U.S. Stocks Enter June Near Record Highs After Strongest May in Years

CNBC reported Sunday that U.S. stock futures were little changed in overnight trading as Wall Street prepared to open June just shy of all-time highs. Dow futures dipped modestly by around 30 points. S&P 500 and Nasdaq 100 futures both traded flat.

A Standout Month for Equities

May delivered one of the strongest monthly performances in recent memory for U.S. equity markets. The tech-heavy Nasdaq Composite surged more than 8% over the month. The S&P 500 added approximately 5%, while the Dow Jones Industrial Average climbed nearly 3%. The S&P 500 also extended its winning run to nine consecutive weeks, a streak not matched since late 2023. Friday’s session alone produced fresh intraday and closing record highs for the benchmark index.

Iran Ceasefire Lifts Sentiment

Geopolitics provided a significant tailwind heading into the weekend. The U.S. and Iran agreed to a 60-day memorandum of understanding extending their ceasefire, which helped push equities to fresh peaks on Friday. President Donald Trump indicated he would assess the situation further and insisted Iran must permanently renounce nuclear weapons ambitions. He also called for the Strait of Hormuz to reopen without delay. Adam Crisafulli, founder of Vital Knowledge, wrote in a note that Trump appears to be seeking an exit path rather than escalation, and that markets are largely pricing in a sustained halt to hostilities.
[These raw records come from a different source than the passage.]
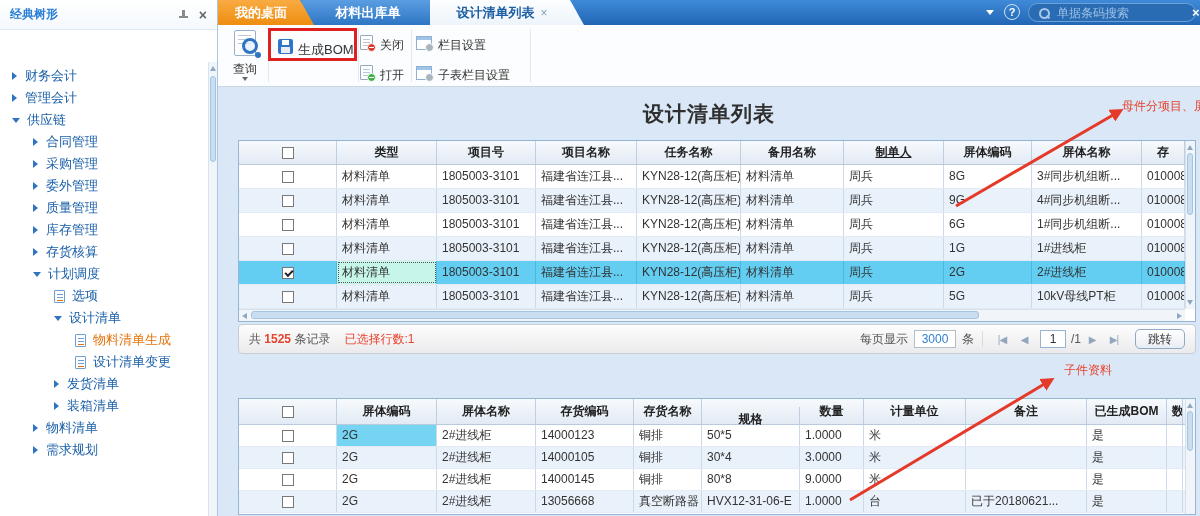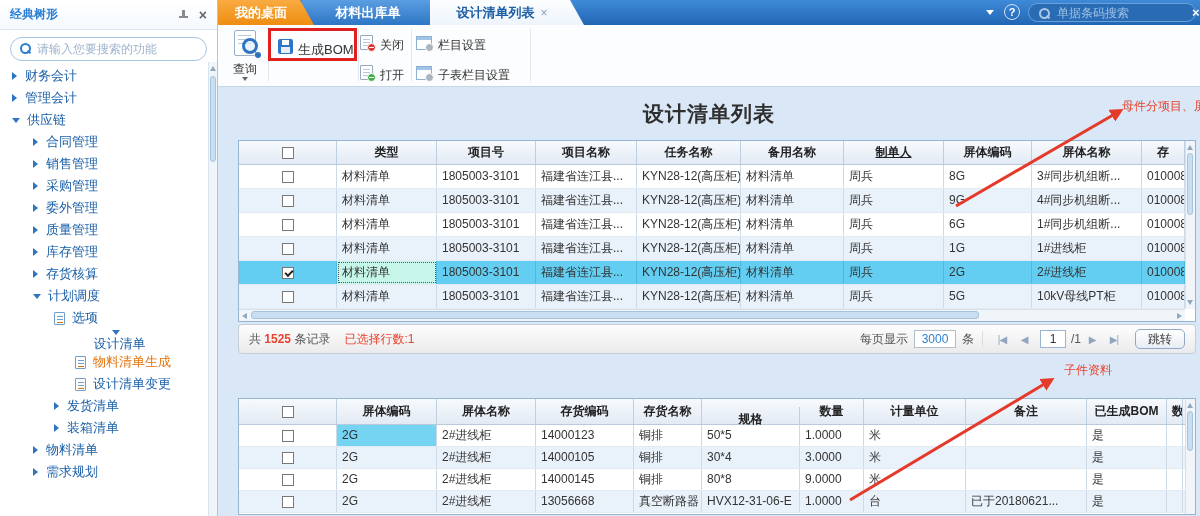--- a/index.html
+++ b/index.html
@@ -130,10 +130,6 @@
     <span class="pin"></span>
     <span class="sb-close">×</span>
   </div>
-  <div class="sb-search">
-    <span class="mag"></span>
-    <input placeholder="请输入您要搜索的功能" style="">
-  </div>
   <div class="sb-tree" id="tree">
       <div class="titem" style="padding-left: 12px;">
         <span class="tri-r"></span>

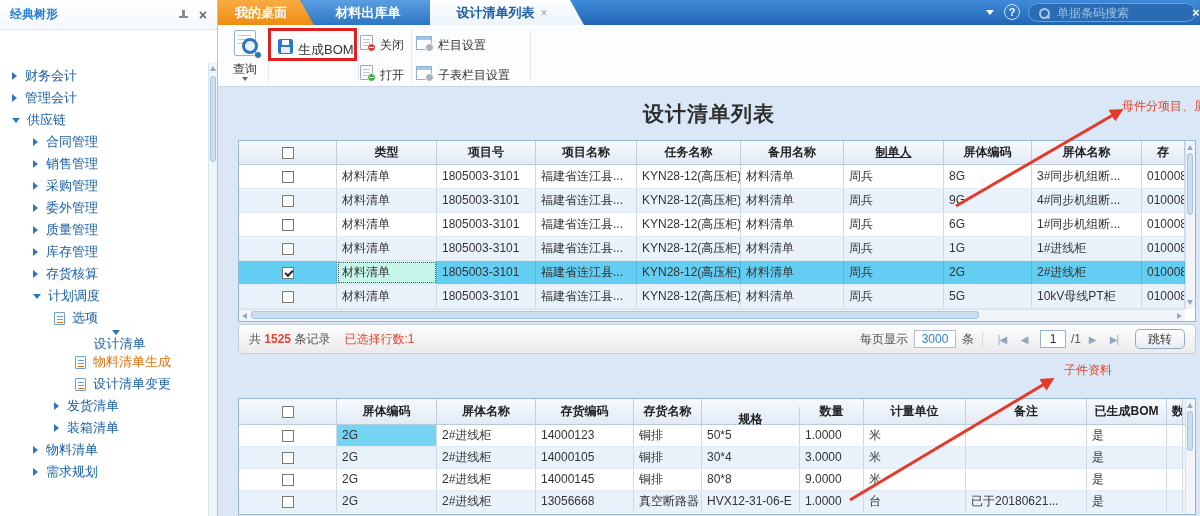--- a/index.html
+++ b/index.html
@@ -149,10 +149,6 @@
       </div>
       <div class="titem" style="padding-left: 33px;">
         <span class="tri-r"></span>
-        <span class="tlabel">销售管理</span>
-      </div>
-      <div class="titem" style="padding-left: 33px;">
-        <span class="tri-r"></span>
         <span class="tlabel">采购管理</span>
       </div>
       <div class="titem" style="padding-left: 33px;">

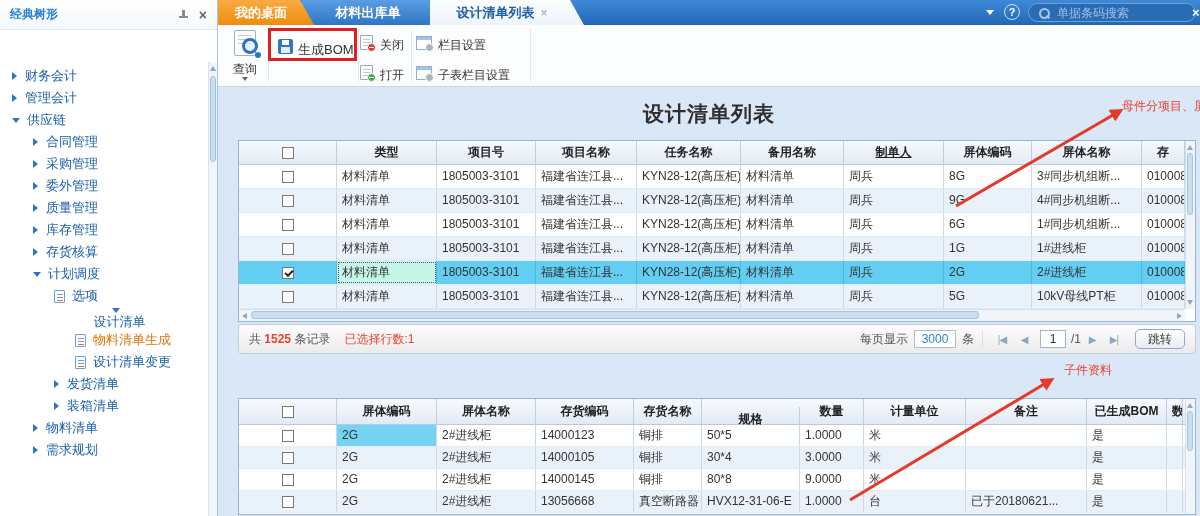--- a/index.html
+++ b/index.html
@@ -175,7 +175,7 @@
         <span class="docic"></span>
         <span class="tlabel">选项</span>
       </div>
-      <div class="titem" style="padding-left: 32px; flex-direction: column;">
+      <div class="titem" style="padding-left: 54px;">
         <span class="tri-d"></span>
         <span class="tlabel">设计清单</span>
       </div>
He cautioned, however, that a formal announcement could spark a brief “sell the news” reaction in the S&P 500. Oil prices rebounded slightly on Sunday after retreating Friday. West Texas Intermediate crude rose roughly 1.8% to $88.83 a barrel, while Brent crude added about 1.5% to $92.52. Still, WTI posted its sharpest monthly decline since April 2025, shedding nearly 17% through May.

Earnings Season Delivering Upside Surprises

Corporate earnings have provided another layer of support for the rally. Roughly 85% of S&P 500 companies that have reported first-quarter results topped analyst expectations, according to FactSet data cited by CNBC. That figure sits well above the five-year average beat rate of 78%. Companies have exceeded profit forecasts by an aggregate 16.7%, more than double the historical average surprise of around 7%. The robust earnings backdrop has helped offset persistent concerns over slowing economic growth and ongoing geopolitical uncertainty.
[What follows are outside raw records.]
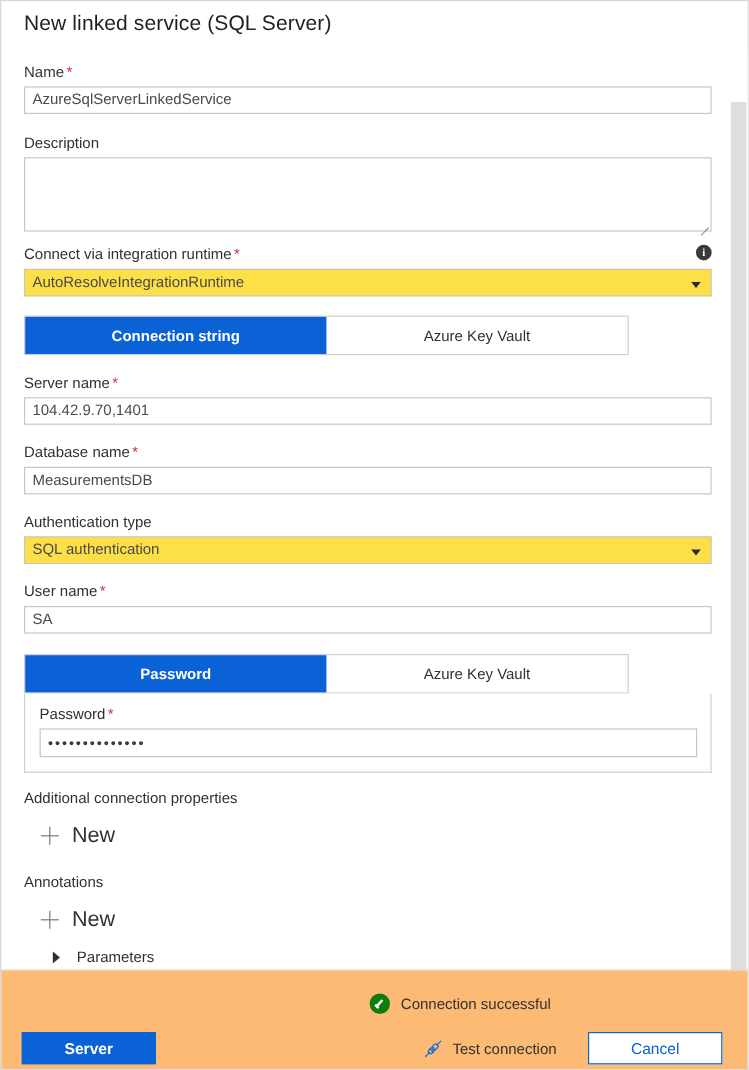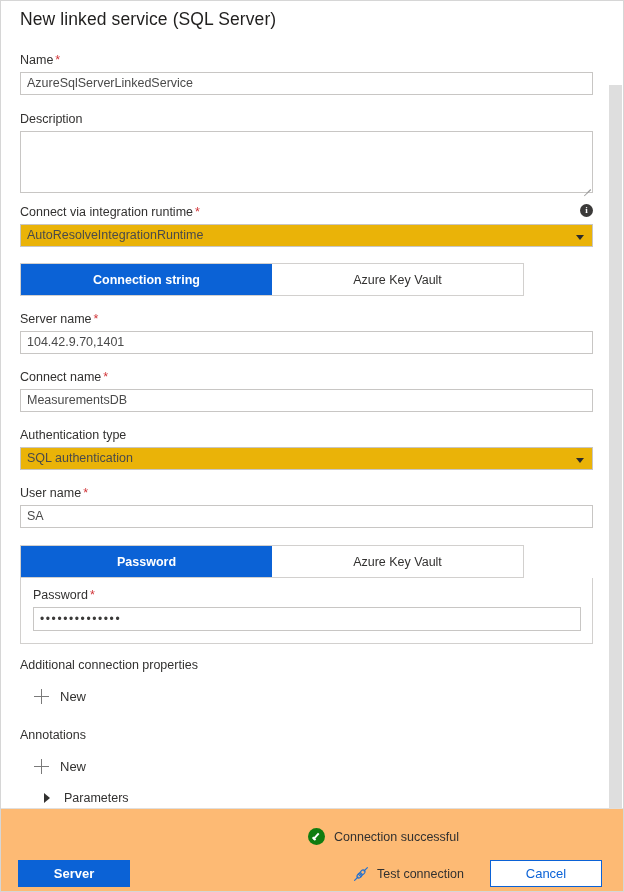--- a/index.html
+++ b/index.html
@@ -128,7 +128,7 @@
     width: 573px;
     height: 23px;
     border: 1px solid #c8c6c4;
-    background: #eab308;
+    background: #fde047;
     font-size: 12.5px;
     color: #4a4a4a;
     line-height: 21px;

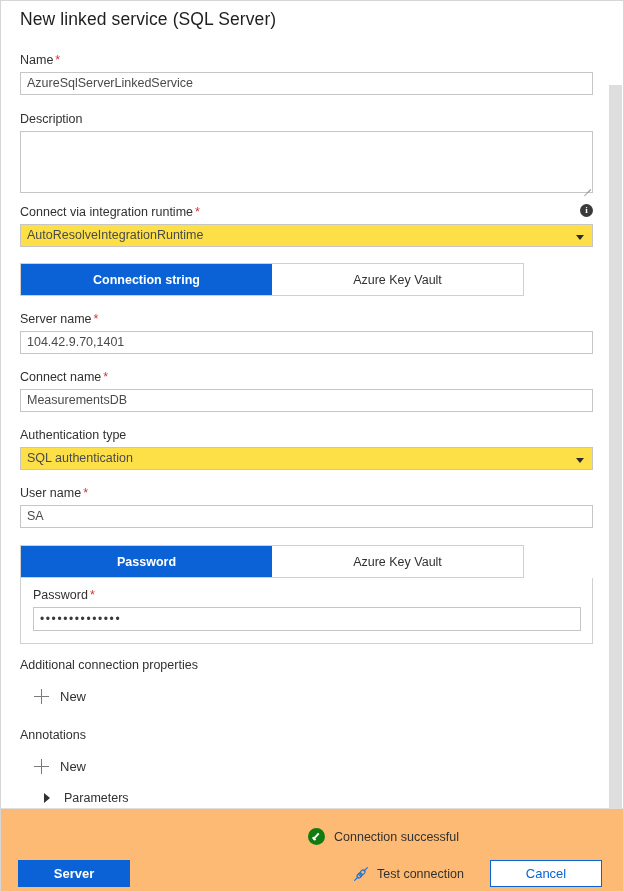--- a/index.html
+++ b/index.html
@@ -420,7 +420,7 @@
       </div>
 
       <div class="field" style="top: 326px;">
-        <div class="label"><span>Connect name</span><span class="req">*</span></div>
+        <div class="label"><span>Database name</span><span class="req">*</span></div>
         <div class="input-box">MeasurementsDB</div>
       </div>
 

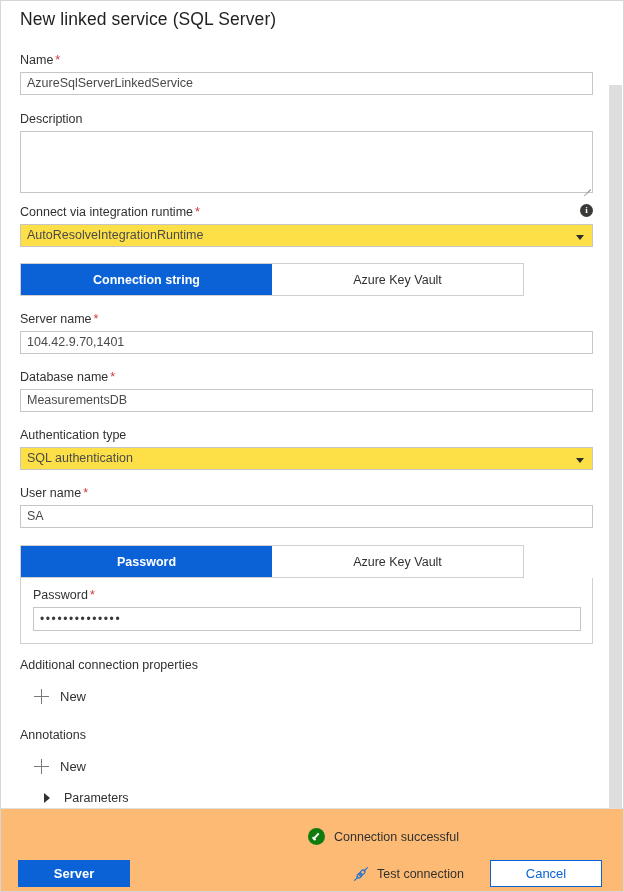--- a/index.html
+++ b/index.html
@@ -238,7 +238,7 @@
   .plus:before { left: 0; top: 7px; width: 15px; height: 1px; }
   .plus:after  { top: 0; left: 7px; height: 15px; width: 1px; }
   .new-label {
-    font-size: 13px;
+    font-size: 18px;
     color: #323130;
   }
Jobs Report Now the Main Event

Investor focus this week shifts to Friday’s nonfarm payrolls report. The monthly jobs data will be closely scrutinized for clues about the health of the labor market and the likely path of Federal Reserve monetary policy. The S&P 500 has now risen more than 10% since the Iran conflict began in February, underscoring how decisively sentiment has swung in recent months.